THE TASK: Each entry is to be given again exactly; drop the images.

--- DATASET CONTENT Enclosed Below ---

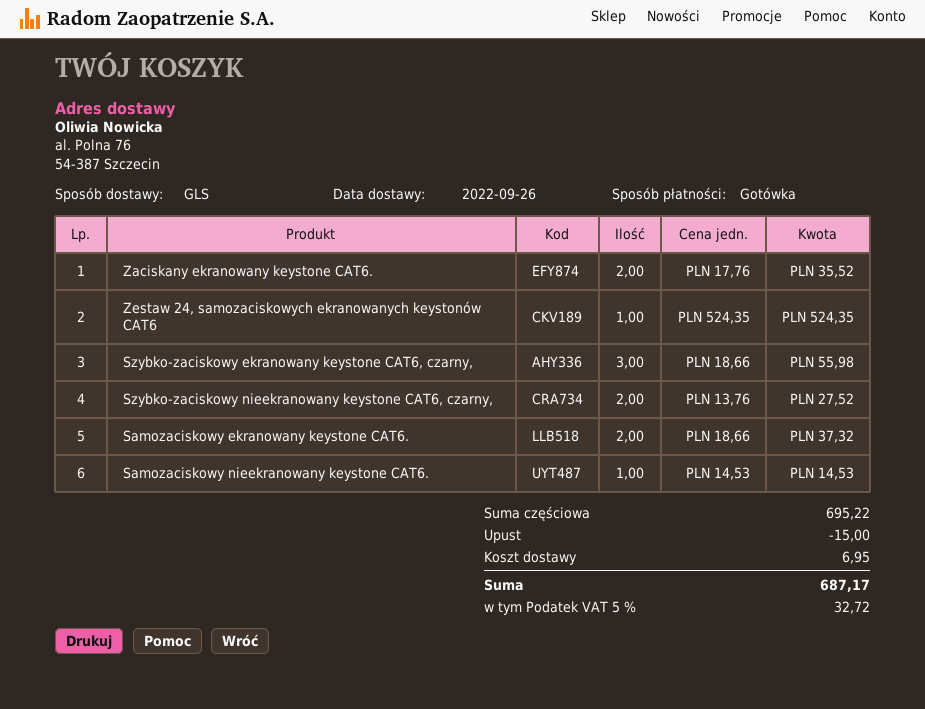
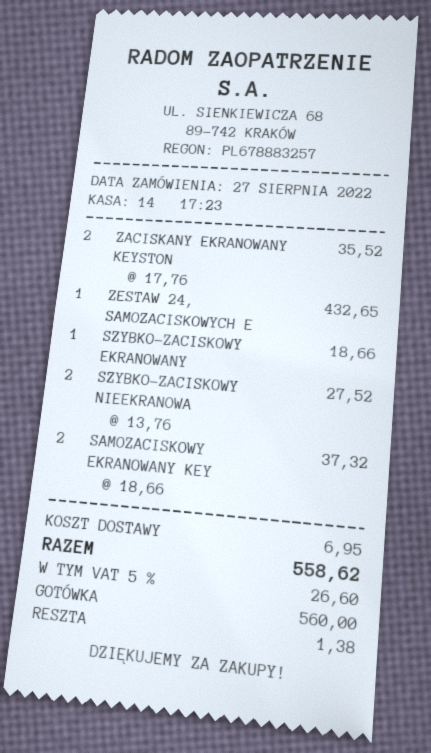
Zestaw 24, samozaciskowych ekranowanych keystonów CAT6: 1 x 524.35 = 524.35 -> 1 x 432.65 = 432.65
Szybko-zaciskowy ekranowany keystone CAT6, czarny,: 3 x 18.66 = 55.98 -> 1 x 18.66 = 18.66
Samozaciskowy nieekranowany keystone CAT6.: 1 x 14.53 = 14.53 -> none
discount: 15.00 -> none
tax: 5% = 32.72 -> 5% = 26.60
total: 687.17 -> 558.62

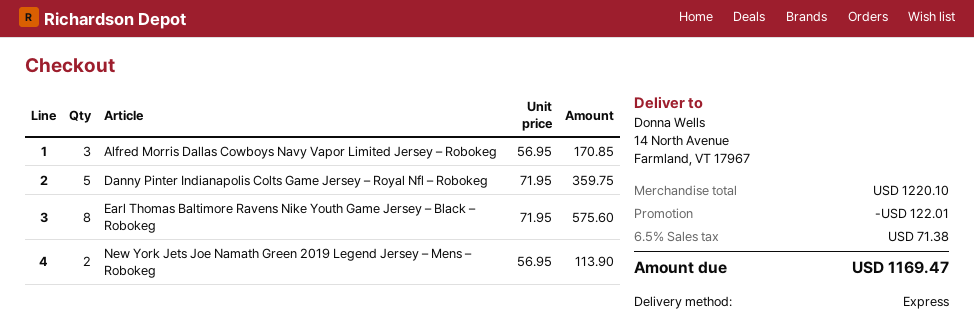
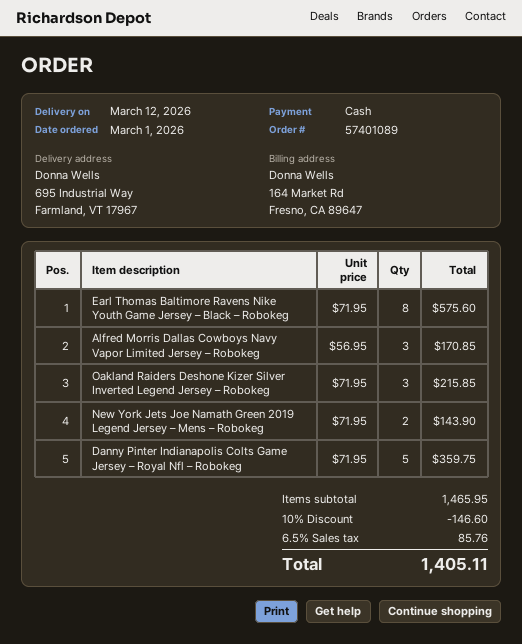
ship to: 14 North Avenue, Farmland, VT 17967 -> 695 Industrial Way, Farmland, VT 17967
New York Jets Joe Namath Green 2019 Legend Jersey – Mens – Robokeg: 2 x 56.95 = 113.90 -> 2 x 71.95 = 143.90
Oakland Raiders Deshone Kizer Silver Inverted Legend Jersey – Robokeg: none -> 3 x 71.95 = 215.85
subtotal: 1220.10 -> 1465.95
discount: 122.01 -> 146.60
tax: 6.5% = 71.38 -> 6.5% = 85.76
total: 1169.47 -> 1405.11

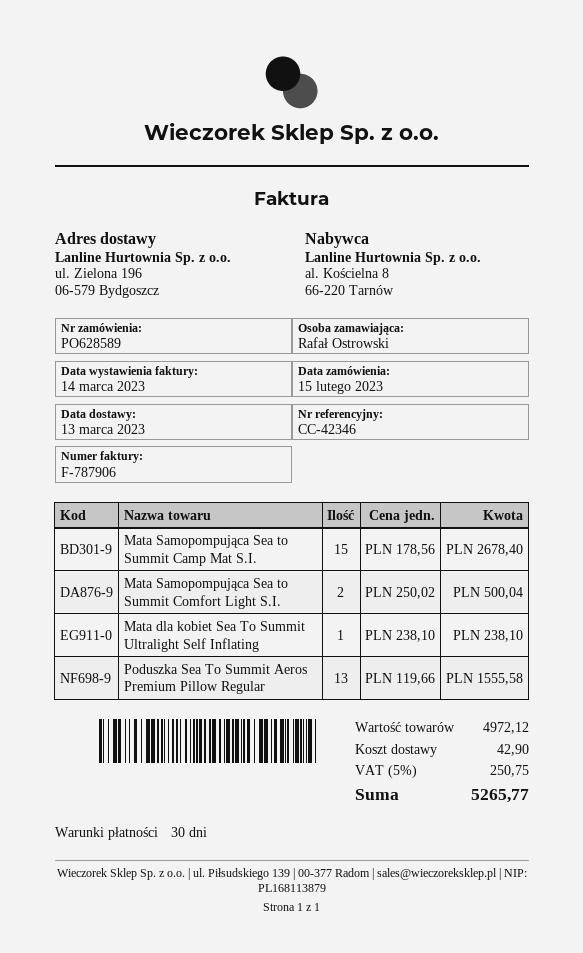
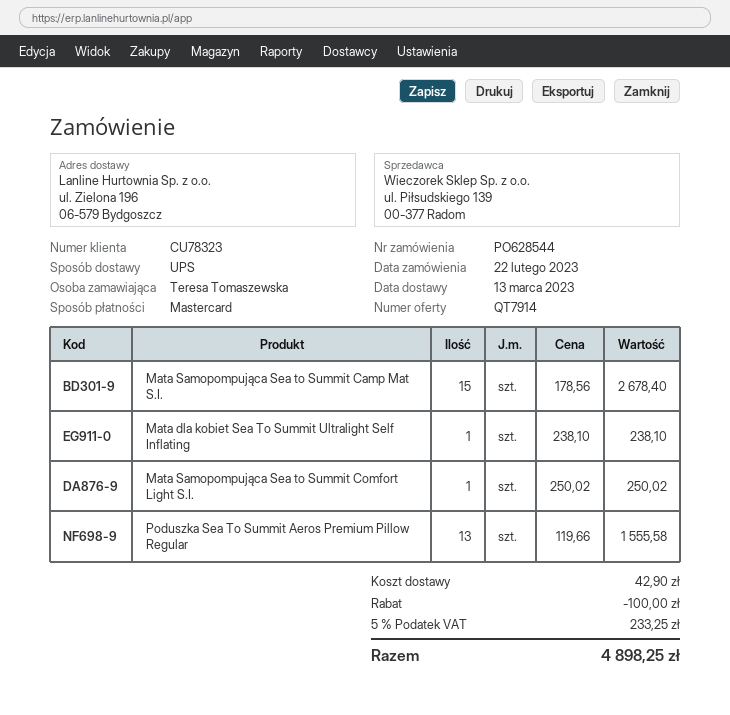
order number: PO628589 -> PO628544
order date: 2023-02-15 -> 2023-02-22
ordered by: Rafał Ostrowski -> Teresa Tomaszewska
Mata Samopompująca Sea to Summit Comfort Light S.I.: 2 x 250.02 = 500.04 -> 1 x 250.02 = 250.02
discount: none -> 100.00
tax: 5% = 250.75 -> 5% = 233.25
total: 5265.77 -> 4898.25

--- End of Enclosed DATASET CONTENT ---

WRITTEN ANSWER:
Zestaw 24, samozaciskowych ekranowanych keystonów CAT6: 1 x 524.35 = 524.35 -> 1 x 432.65 = 432.65
Szybko-zaciskowy ekranowany keystone CAT6, czarny,: 3 x 18.66 = 55.98 -> 1 x 18.66 = 18.66
Samozaciskowy nieekranowany keystone CAT6.: 1 x 14.53 = 14.53 -> none
discount: 15.00 -> none
tax: 5% = 32.72 -> 5% = 26.60
total: 687.17 -> 558.62

ship to: 14 North Avenue, Farmland, VT 17967 -> 695 Industrial Way, Farmland, VT 17967
New York Jets Joe Namath Green 2019 Legend Jersey – Mens – Robokeg: 2 x 56.95 = 113.90 -> 2 x 71.95 = 143.90
Oakland Raiders Deshone Kizer Silver Inverted Legend Jersey – Robokeg: none -> 3 x 71.95 = 215.85
subtotal: 1220.10 -> 1465.95
discount: 122.01 -> 146.60
tax: 6.5% = 71.38 -> 6.5% = 85.76
total: 1169.47 -> 1405.11

order number: PO628589 -> PO628544
order date: 2023-02-15 -> 2023-02-22
ordered by: Rafał Ostrowski -> Teresa Tomaszewska
Mata Samopompująca Sea to Summit Comfort Light S.I.: 2 x 250.02 = 500.04 -> 1 x 250.02 = 250.02
discount: none -> 100.00
tax: 5% = 250.75 -> 5% = 233.25
total: 5265.77 -> 4898.25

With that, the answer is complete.